◆ **Given data**
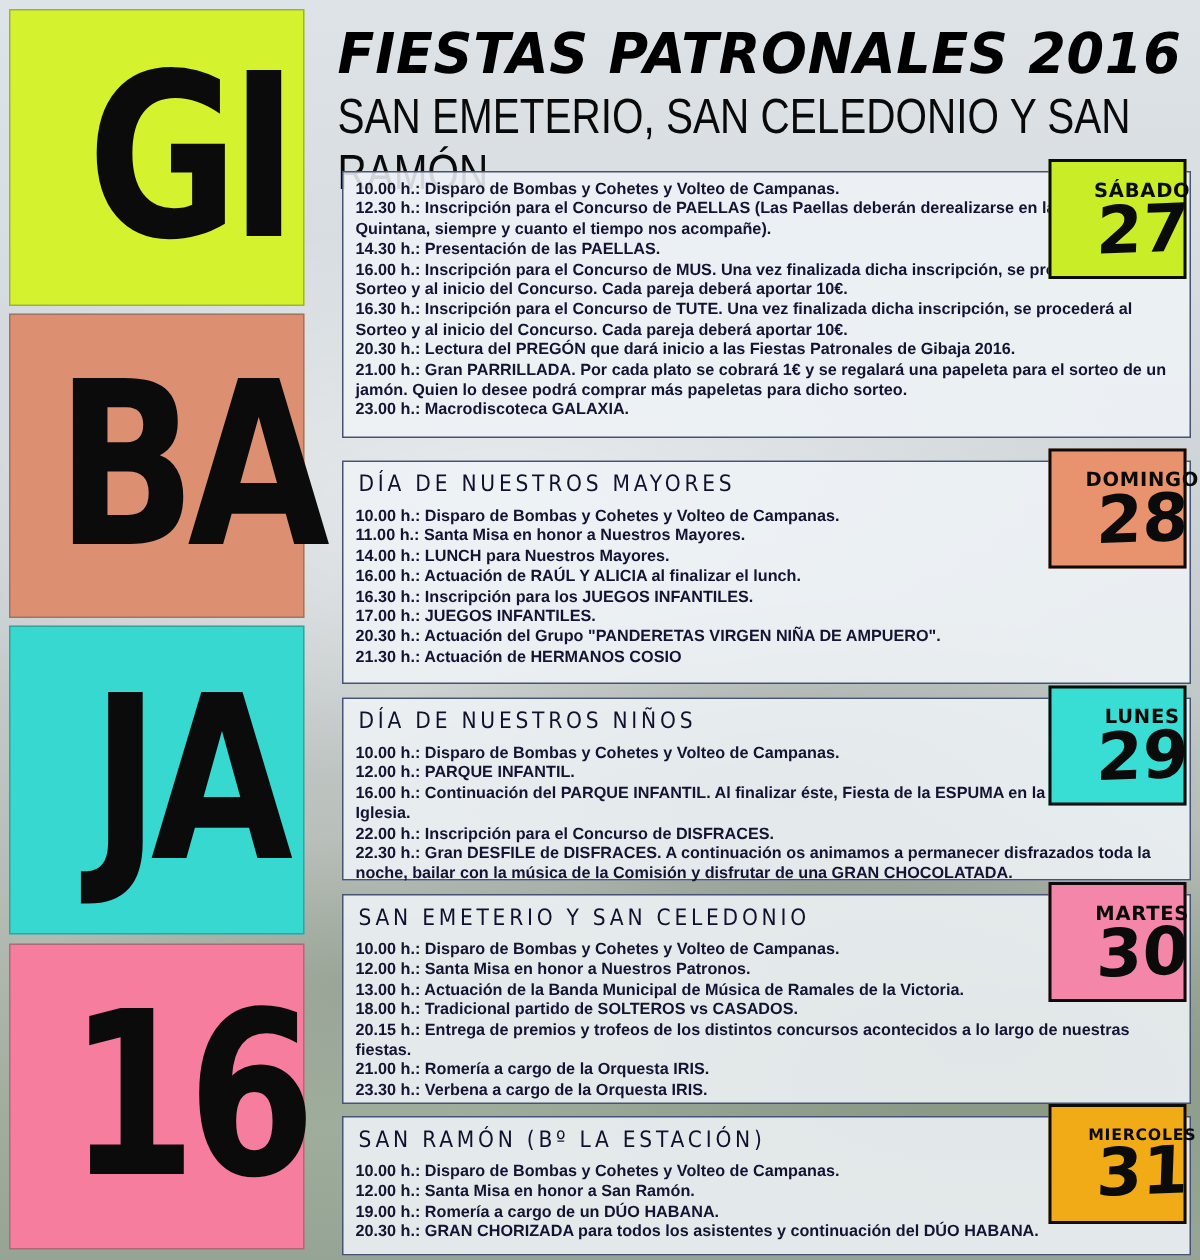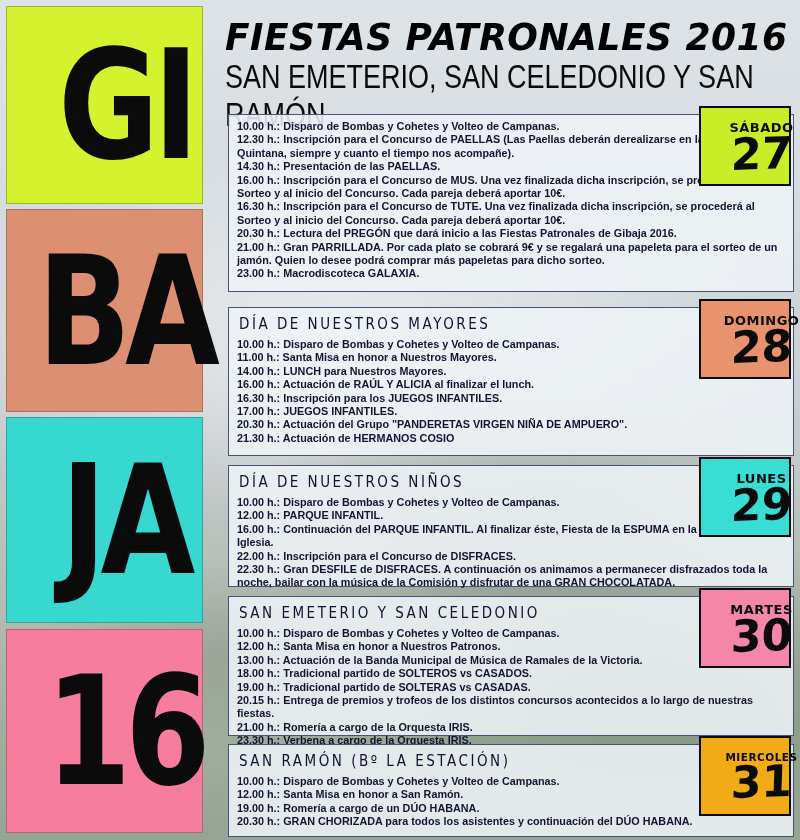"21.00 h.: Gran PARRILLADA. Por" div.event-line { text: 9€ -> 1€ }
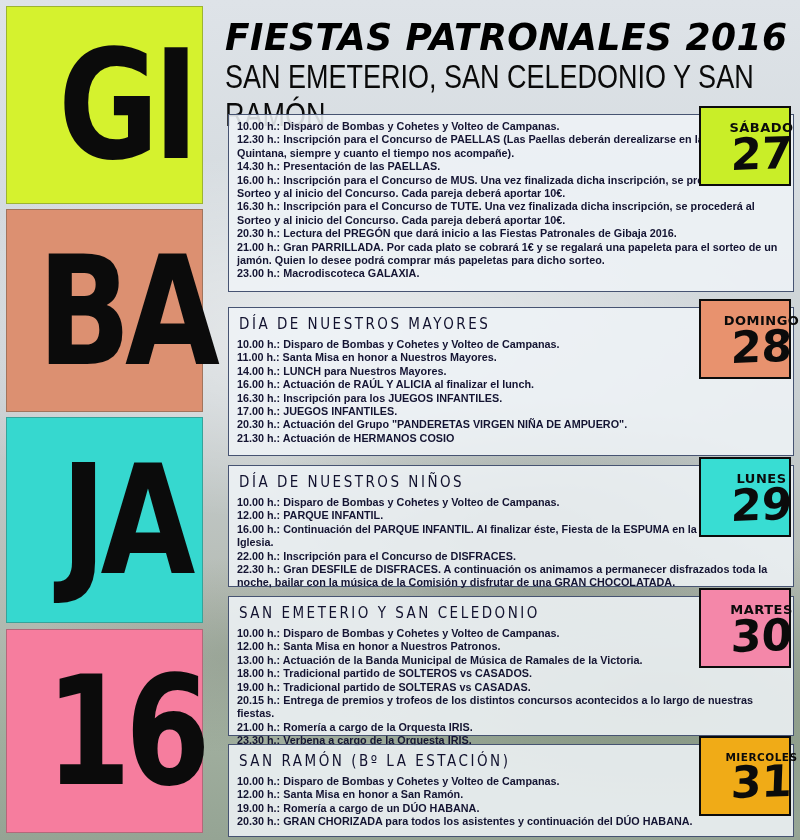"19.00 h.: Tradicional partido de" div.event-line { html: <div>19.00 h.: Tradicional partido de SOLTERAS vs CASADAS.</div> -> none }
==
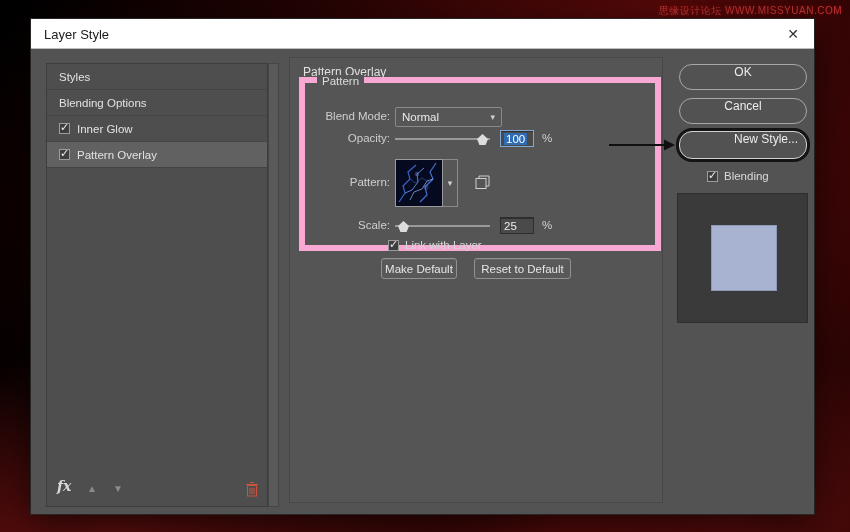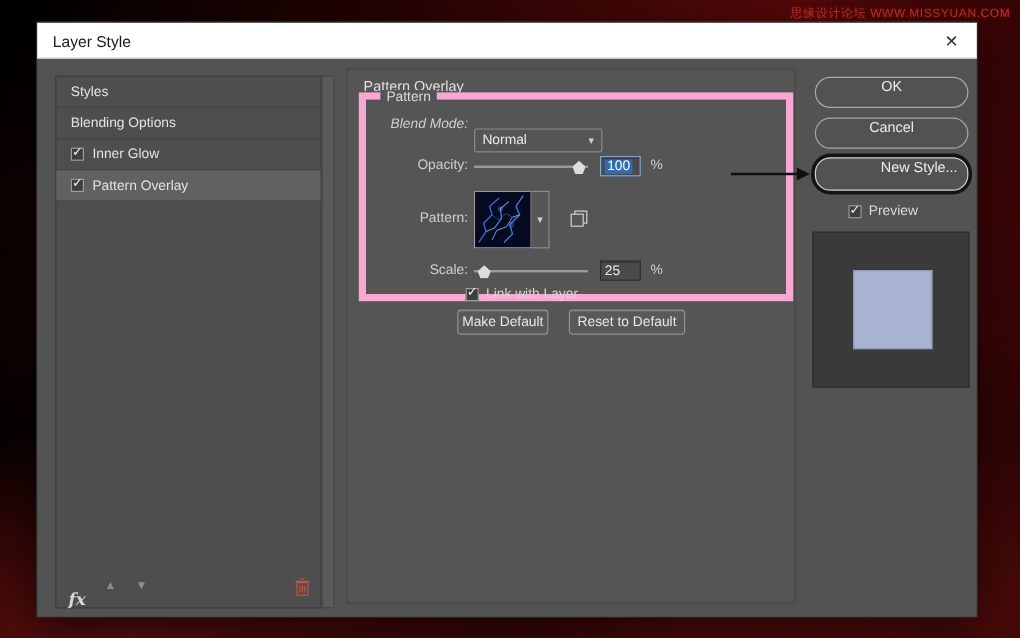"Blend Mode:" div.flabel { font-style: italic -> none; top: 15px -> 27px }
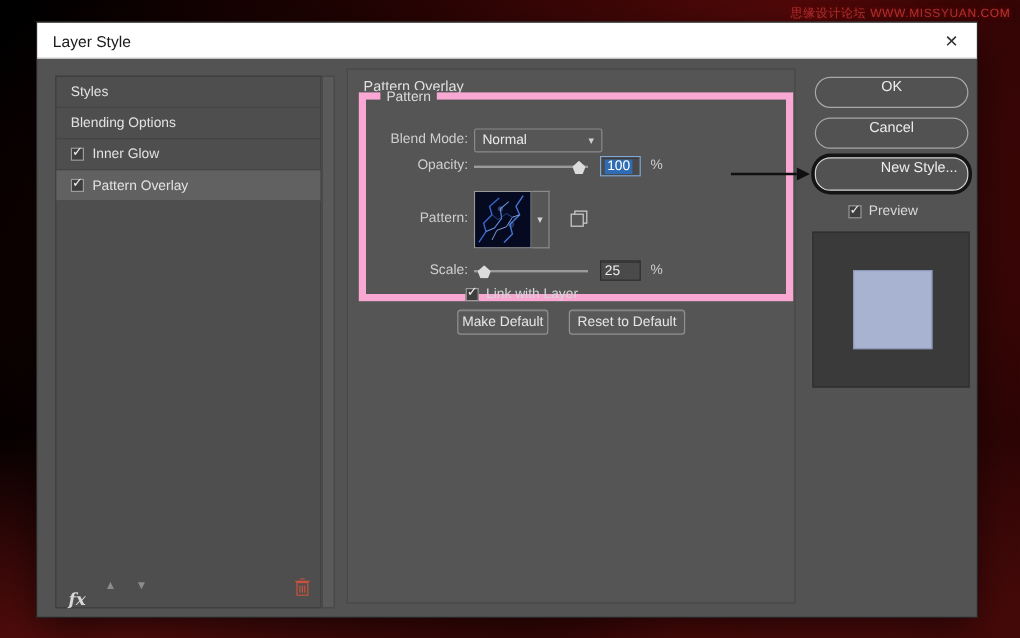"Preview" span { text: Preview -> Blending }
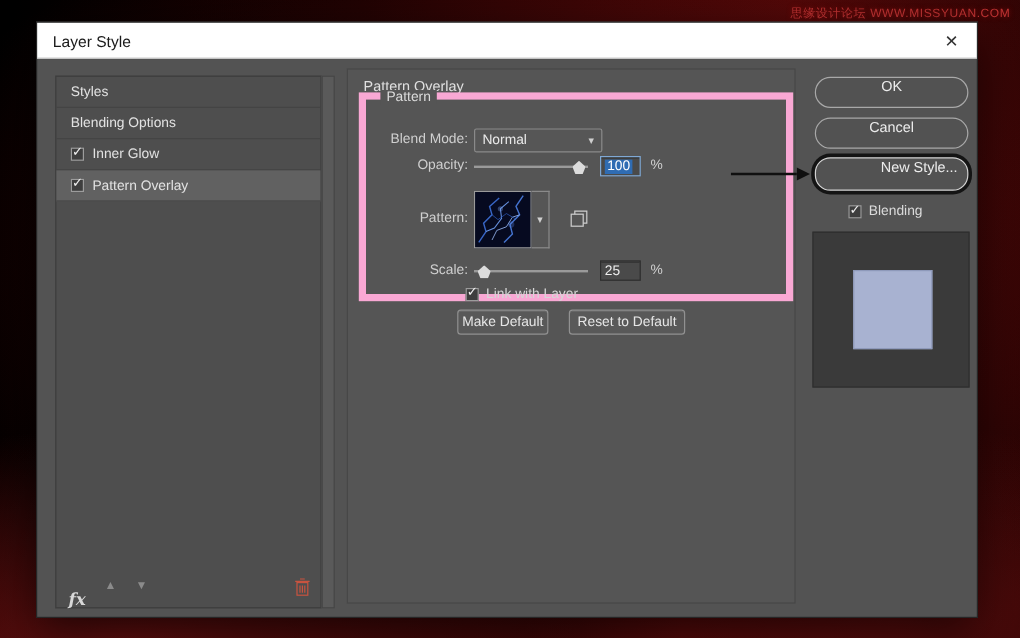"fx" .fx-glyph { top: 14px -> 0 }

◆ **Exercise instructions**
Only one stretch of the data is wanted: write out exactly the lines from the one holding "h.: Gran PARRILLADA." through the one holding "<div>19.00 h.: Tradicional", both included, without the pictures.

◆ **Output of the task**
"21.00 h.: Gran PARRILLADA. Por" div.event-line { text: 9€ -> 1€ }
"19.00 h.: Tradicional partido de" div.event-line { html: <div>19.00 h.: Tradicional partido de SOLTERAS vs CASADAS.</div> -> none }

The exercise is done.